Exercise:
Could you copy every line of the data that contains the word "shared"?

Start of Records for the task

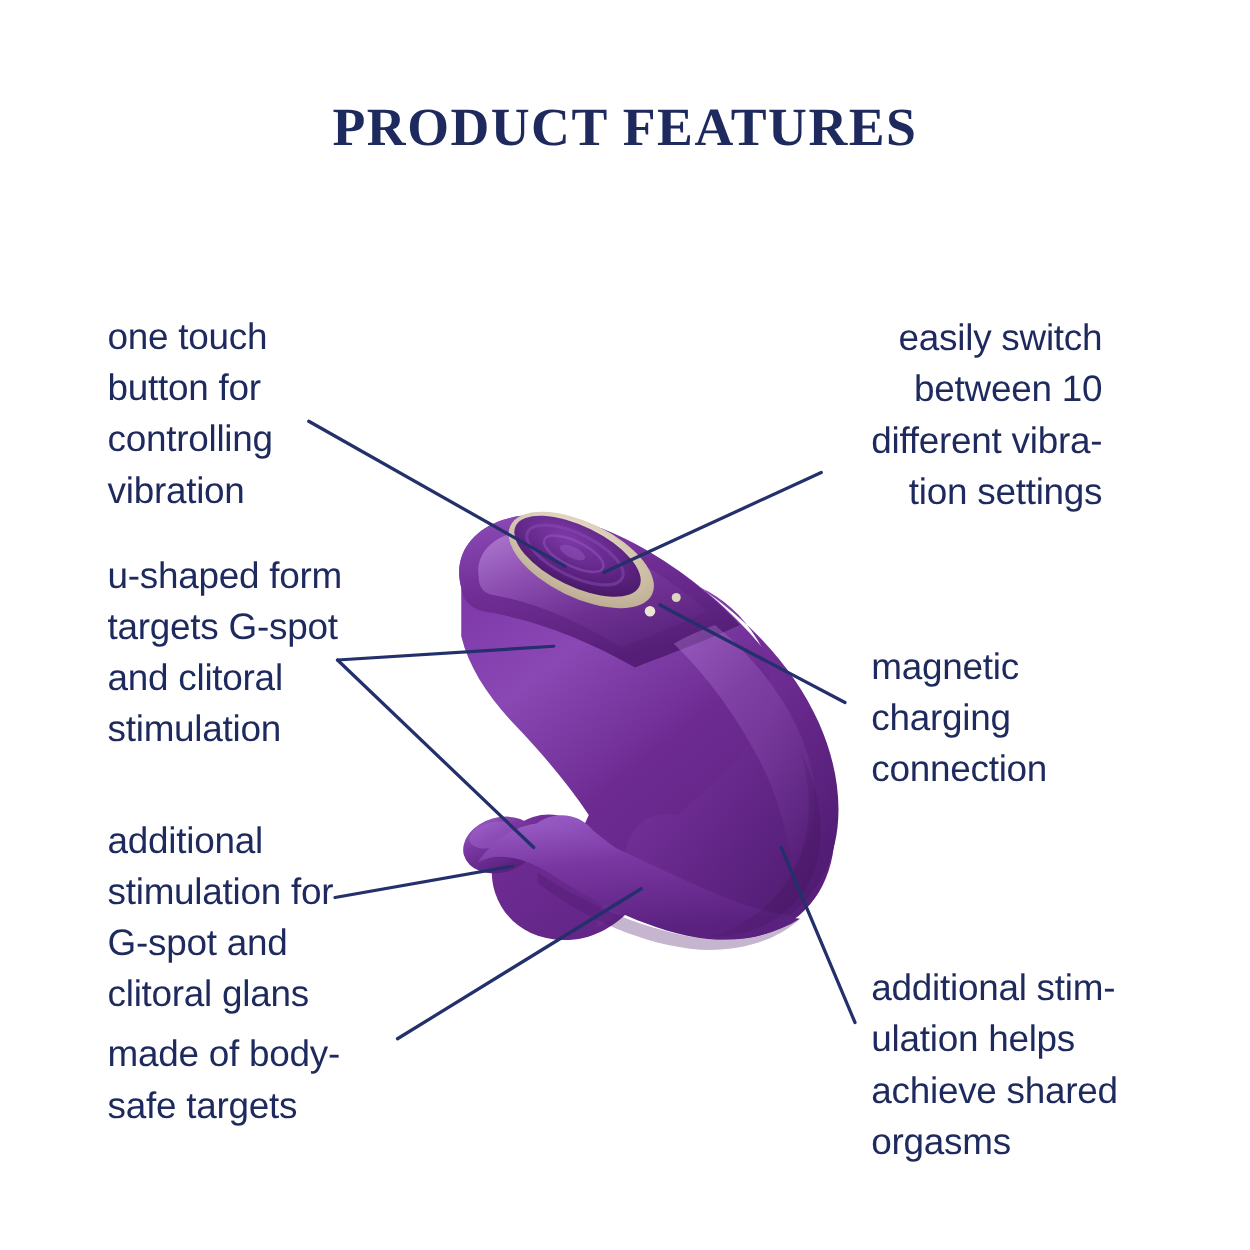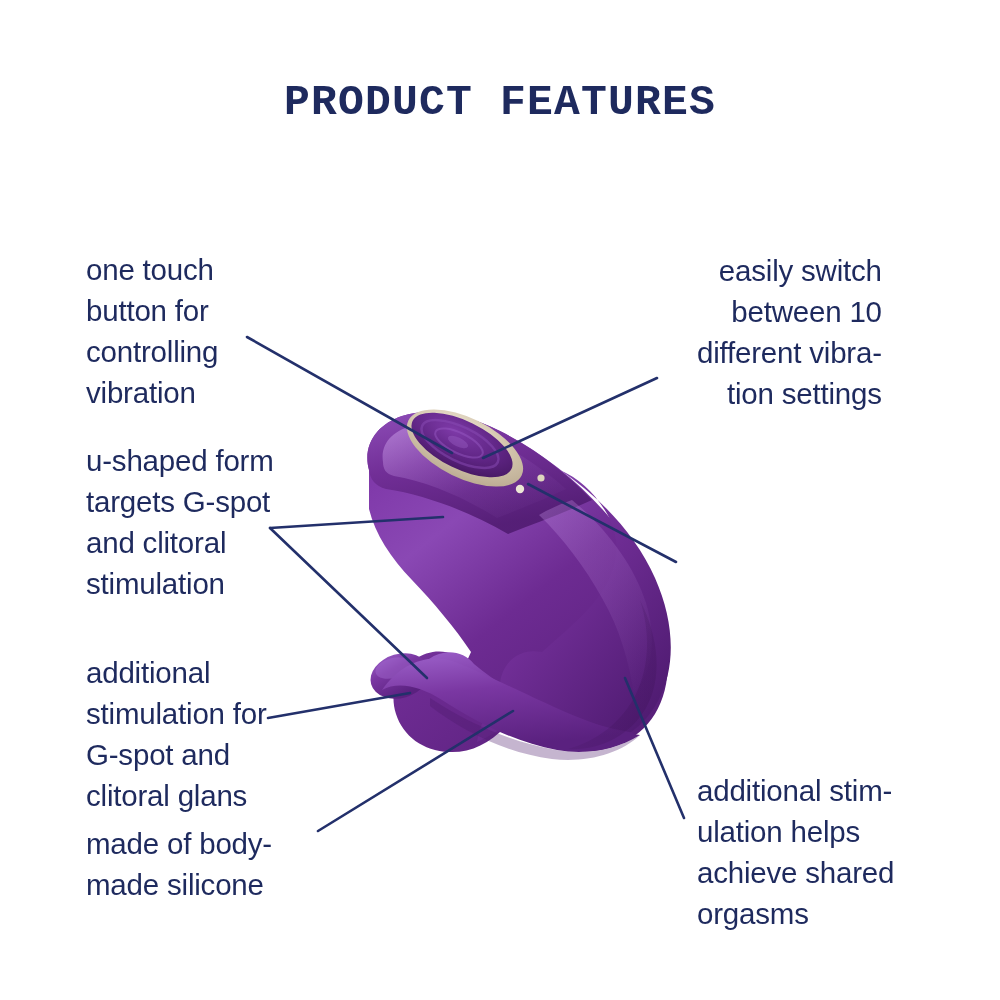--- a/index.html
+++ b/index.html
@@ -16,21 +16,21 @@
     font-family: "Liberation Sans", sans-serif;
   }
 
   
   #title {
     position: absolute;
     top: 78px;
     left: 0;
     width: 1000px;
     text-align: center;
-    font-family: Liberation Mono, monospace;
+    font-family: Liberation Serif, serif;
     font-weight: bold;
     font-size: 43px;
     letter-spacing: 1.2px;
     color: #1e2a5e;
     white-space: nowrap;
   }
 
   
   .callout {
     position: absolute;
@@ -265,26 +265,29 @@
 targets G-spot
 and clitoral
 stimulation</div>
 
   <div class="callout left" id="c-additional">additional
 stimulation for
 G-spot and
 clitoral glans</div>
 
   <div class="callout left" id="c-silicone">made of body-
-made  silicone</div>
+safe  targets</div>
 
   <div class="callout right" id="c-switch">easily switch
 between 10
 different vibra-
 tion settings</div>
 
+  <div class="callout right" id="c-magnetic">magnetic
+charging
+connection</div>
 
   <div class="callout right" id="c-shared">additional stim-
 ulation helps
 achieve shared
 orgasms</div>
 
 </div>
 
 </body></html>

End of Records for the task

Written solution:
   <div class="callout right" id="c-shared">additional stim-
 achieve shared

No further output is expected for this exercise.